On February 8, 1995, MCIA awarded the five-year $22,000,000 contract to WMNJ based on the recommendation contained in a written evaluation of the two proposals. The evaluation was prepared by a Project Team that included a consulting engineer, special legal counsel and a financial advisor. MCIA's executive director certified that its decision was premised on the fact that WMNJ's final proposal for the entire County represented the lowest five-year cost to MCIA. WMNJ's contract price for the entire County was lower by $259,520 than the aggregate cost the County would incur if the MCIA awarded National the contract for the southern section of the County and WMNJ had been selected to provide services for the northern section of the County. Another factor that tipped the balance in favor of WMNJ was that, despite repeated requests by MCIA, National had failed to furnish an audited financial statement, which was one of the conditions under which MCIA had agreed to qualify National. The negotiation process itself resulted in a total savings to the County of approximately $5,500,000.

On February 21, 1995, plaintiff National filed suit against defendants MCIA and [695 A.2d 1385] WMNJ, seeking a temporary injunction and invalidation of the contract. John Grywalski, a Middlesex County resident, joined National as a plaintiff. Plaintiffs' amended complaint asserted three separate challenges to the validity of the contract. This appeal focuses on the claim that the contract was invalid because it had been awarded without public bidding of the curbside collection portion of the contract, in violation of the LPCL. See N.J.S.A. 40A:11-3, -4.

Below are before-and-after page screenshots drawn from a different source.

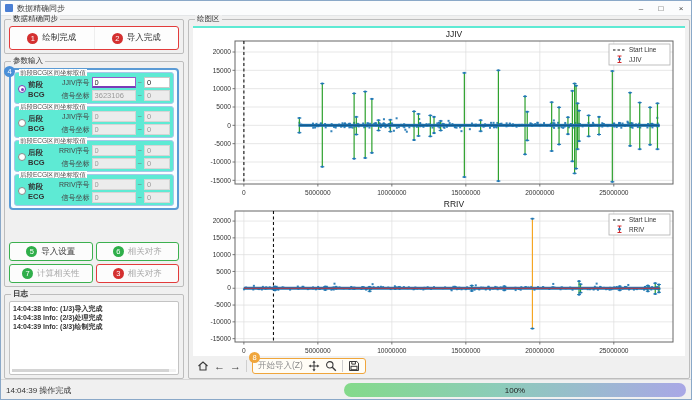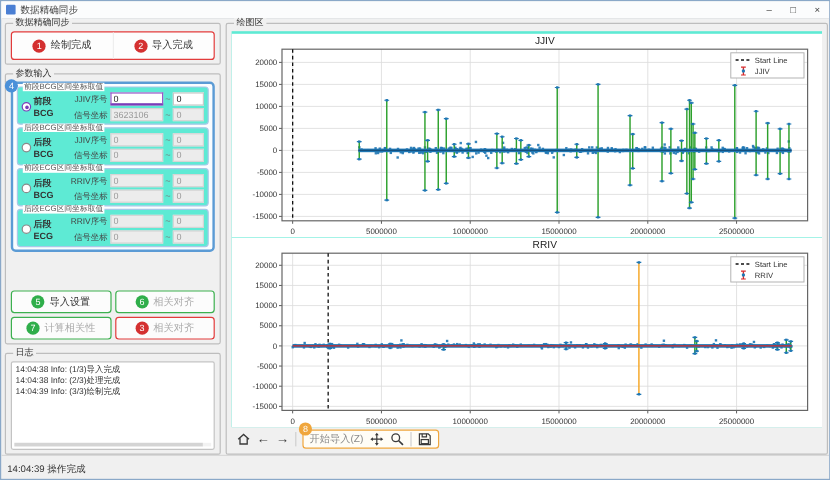"后段ECG" span.radio-txt { text: 后 -> 前 }
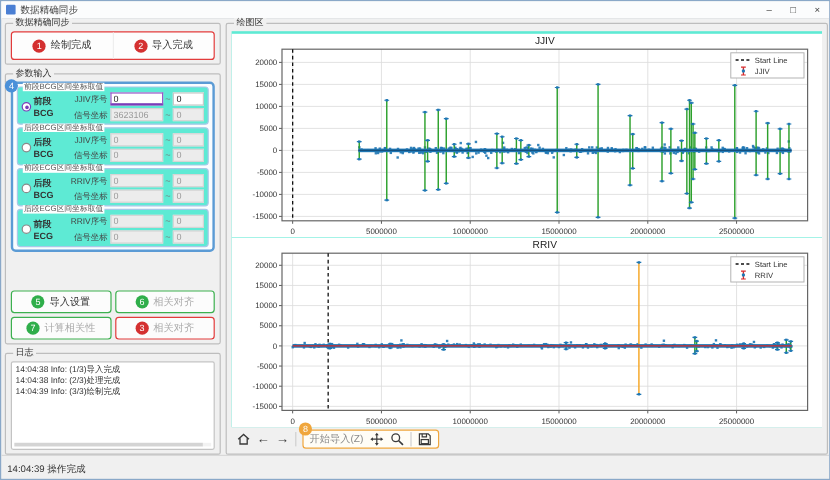"日志" .log-grp { font-weight: none -> bold }
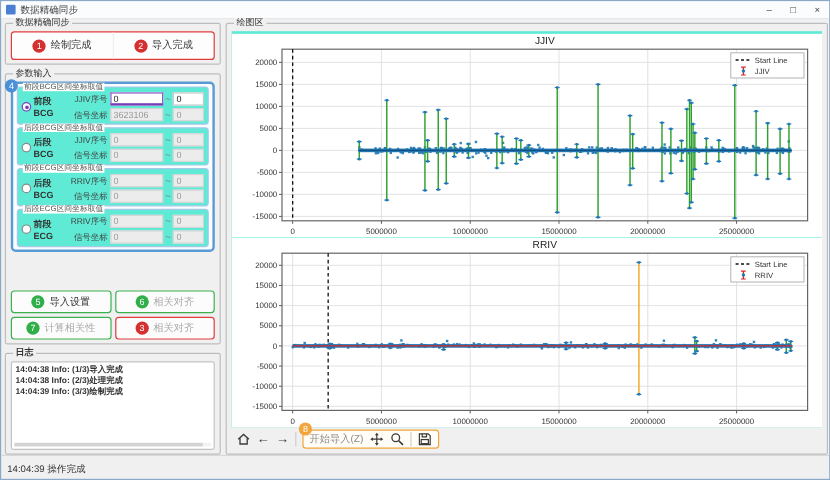"100%" div.progress { html: none -> <div> <span>100%</span> </div> }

Defendants moved for summary judgment, arguing that plaintiffs lacked standing and that their claims lacked merit as a matter of law. Concerning the standing issue, defendants asserted that New Jersey law estops a party from challenging the validity of the process used to award a contract when that party had participated without complaint in that very process until a decision contrary to

Page 216

its interests was reached. Defendants argued that this rule applied to both National and Grywalski, because discovery had revealed that Grywalski was a personal friend of one of the principals of National and that he was not spending any personal funds to prosecute the lawsuit. Concerning the merits of the bidding issue, defendants asserted that the contract was exempt from public-bidding requirements pursuant to N.J.S.A. 40A:11-5, which provided:

Any purchase, contract or agreement of the character described in [section 4 of the LPCL] of the act may be made, negotiated or awarded by the governing body without public advertising for bids and bidding therefor if:

(1) The subject matter thereof consists of:

....

(s) The marketing of recyclable materials recovered through a recycling program or the marketing of any product intentionally produced or derived from solid waste received at a resource recovery facility or recovered through a resource recovery program, including, but not limited to, refuse-derived fuel, compost materials, methane gas, and other similar products.

emphasis added.

The trial court held that National was barred from contending that the contract required public bidding because it had actively participated in the procurement process. However, the trial court found that, although it was troubled by the facts and circumstances surrounding Grywalski's...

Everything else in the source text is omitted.